Provide a character-exact reproduction of the lines from the line with "[104,235,179,249] src/solve.py. ->" to the end of the entries.

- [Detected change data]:
-------
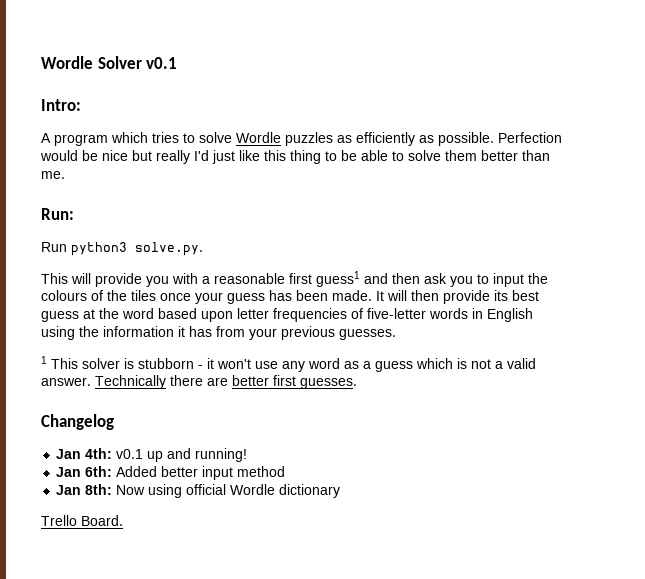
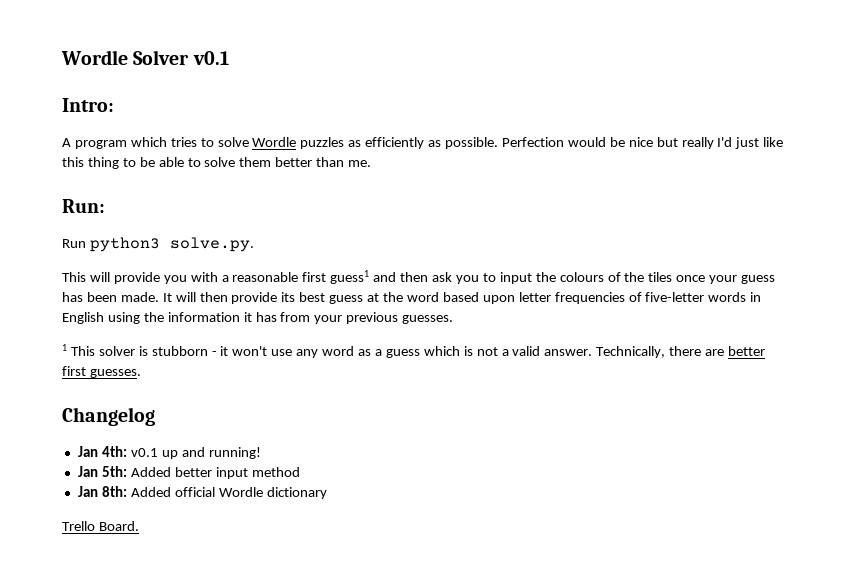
[95,375,166,389] Technically -> [596,346,666,358] Technically,
[85,466,113,477] 6th: -> [101,466,127,477] 5th:
[116,484,183,498] Now using -> [130,487,171,497] Added

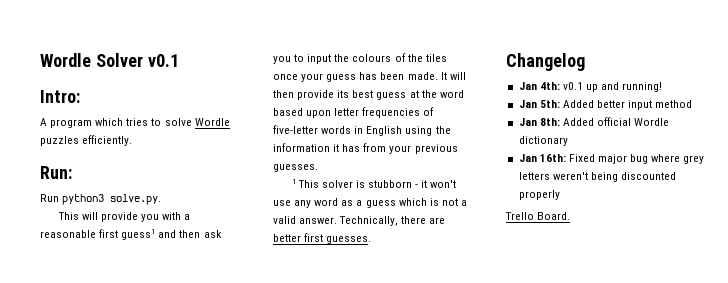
[348,137,784,149] [62,157,372,169] as efficiently as possible. Perfection would be nice but really I'd just like this thing to be able to solve them better than me. -> [82,135,133,146] efficiently.
(327, 493) none -> [518,154,705,164] [518,172,676,182] [518,190,560,200] // Jan 16th: Fixed major bug where grey letters weren't being discounted properly

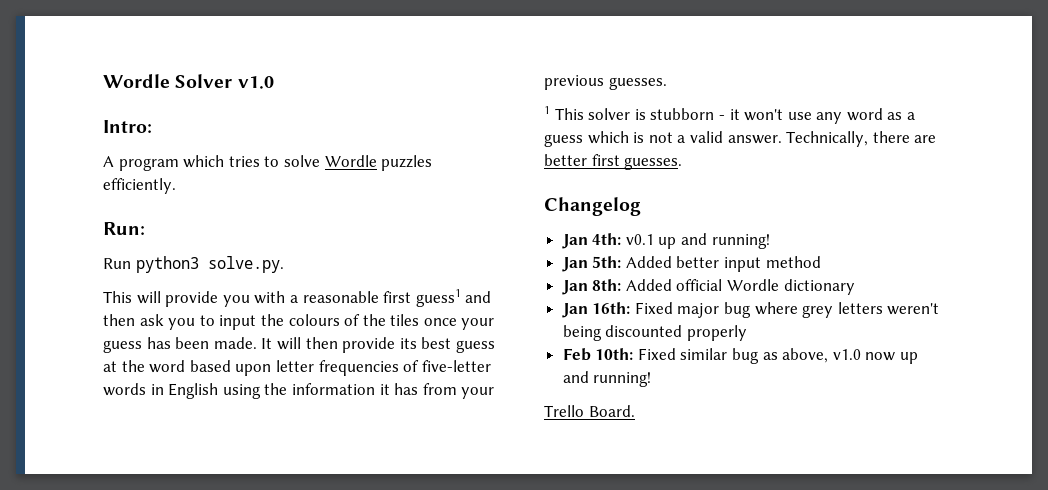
[147,54,179,67] v0.1 -> [237,76,274,89] v1.0
(560, 195) none -> [562,348,919,364] [562,371,652,387] // Feb 10th: Fixed similar bug as above, v1.0 now up and running!

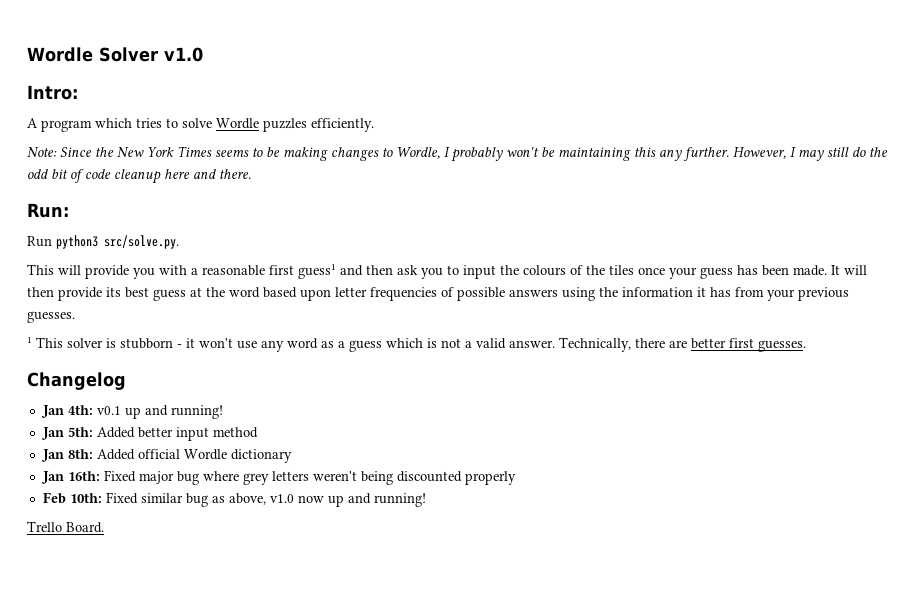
(176, 186) none -> [27,146,888,162] [27,169,251,184] // Note: Since the New York Times seems to be making changes to Wordle, I probably won't be maintaining this any further. However, I may still do the odd bit of code cleanup here and there.
[207,256,284,273] solve.py. -> [104,235,179,249] src/solve.py.
[421,360,491,372] [103,383,219,399] five-letter words in English -> [457,287,558,301] possible answers

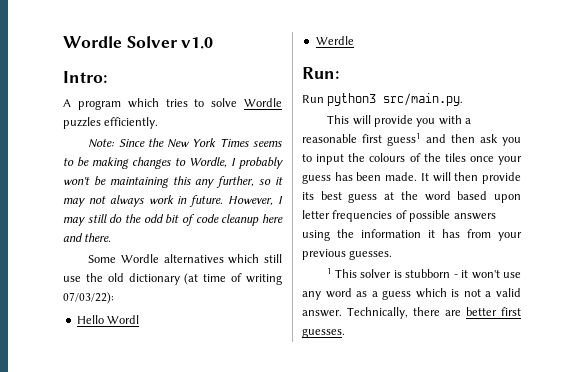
[683,147,729,161] further. -> [216,176,283,188] [63,195,224,207] further, so it may not always work in future.
(251, 174) none -> [88,254,282,264] [63,273,282,285] [63,292,114,304] [76,315,140,324] [315,36,354,45] // Some Wordle alternatives which still use the old dictionary (at time of writing 07/03/22): // Hello Wordl // Werdle
[104,235,179,249] src/solve.py. -> [383,93,464,106] src/main.py.
[27,372,126,390] [40,405,223,419] [40,427,258,441] [40,449,292,463] [40,470,516,485] [42,492,426,507] [27,521,104,533] // Changelog // Jan 4th: v0.1 up and running! // Jan 5th: Added better input method // Jan 8th: Added official Wordle dictionary // Jan 16th: Fixed major bug where grey letters weren't being discounted properly // Feb 10th: Fixed similar bug as above, v1.0 now up and running! // Trello Board. -> (345, 333) none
-------
- [Exercise answer]:
[104,235,179,249] src/solve.py. -> [383,93,464,106] src/main.py.
[27,372,126,390] [40,405,223,419] [40,427,258,441] [40,449,292,463] [40,470,516,485] [42,492,426,507] [27,521,104,533] // Changelog // Jan 4th: v0.1 up and running! // Jan 5th: Added better input method // Jan 8th: Added official Wordle dictionary // Jan 16th: Fixed major bug where grey letters weren't being discounted properly // Feb 10th: Fixed similar bug as above, v1.0 now up and running! // Trello Board. -> (345, 333) none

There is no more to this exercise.